_WHAT TO WORK ON_: Return each record word for word, keeping none of its pictures.

= = = =

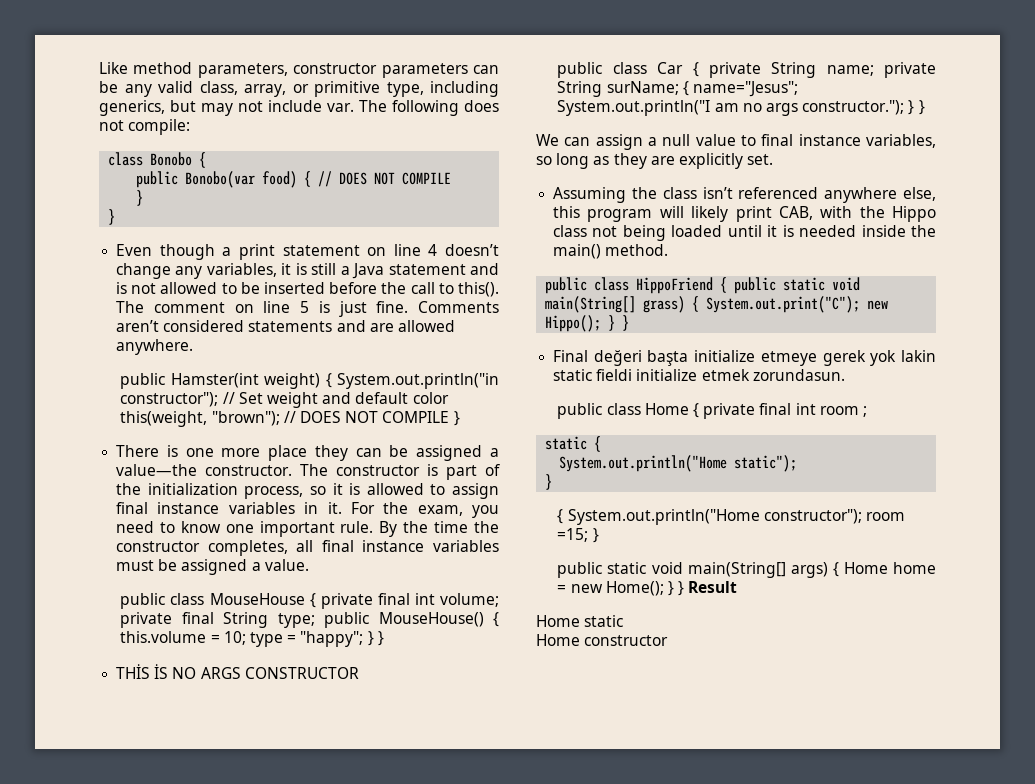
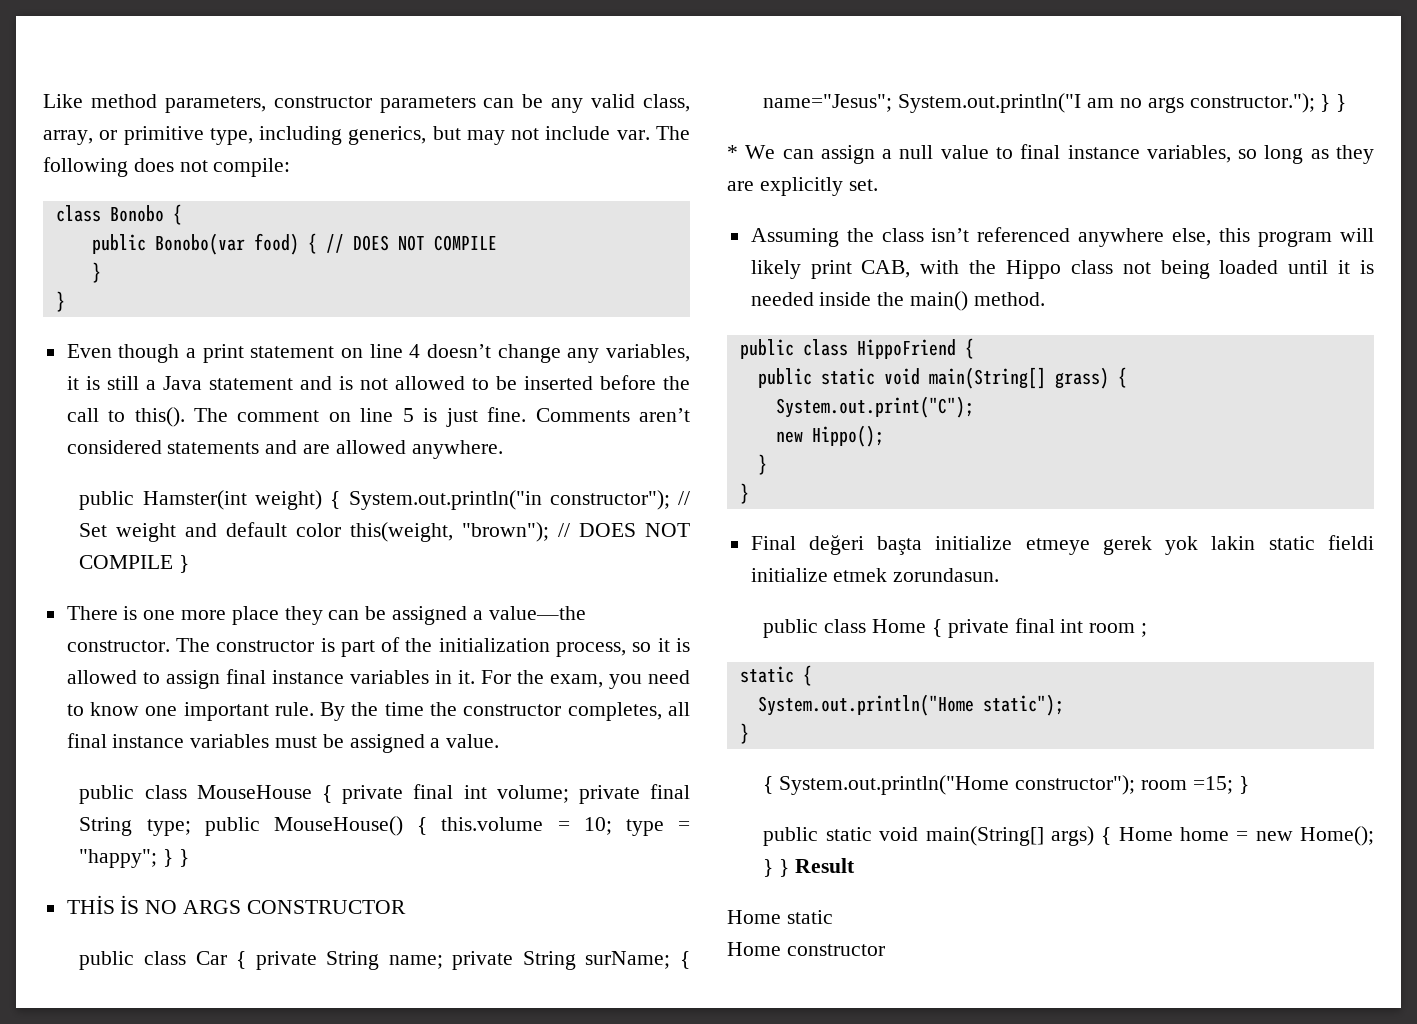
- We can assign a null value to final instance variables, so long as they are explicitly set.
+ * We can assign a null value to final instance variables, so long as they are explicitly set.
- public class HippoFriend { public static void main(String[] grass) { System.out.print("C"); new Hippo(); } }
+ public class HippoFriend {
+ public static void main(String[] grass) {
+ System.out.print("C");
+ new Hippo();
+ }
+ }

= = = =

_FINISHED TASK_:
- We can assign a null value to final instance variables, so long as they are explicitly set.
+ * We can assign a null value to final instance variables, so long as they are explicitly set.
- public class HippoFriend { public static void main(String[] grass) { System.out.print("C"); new Hippo(); } }
+ public class HippoFriend {
+ public static void main(String[] grass) {
+ System.out.print("C");
+ new Hippo();
+ }
+ }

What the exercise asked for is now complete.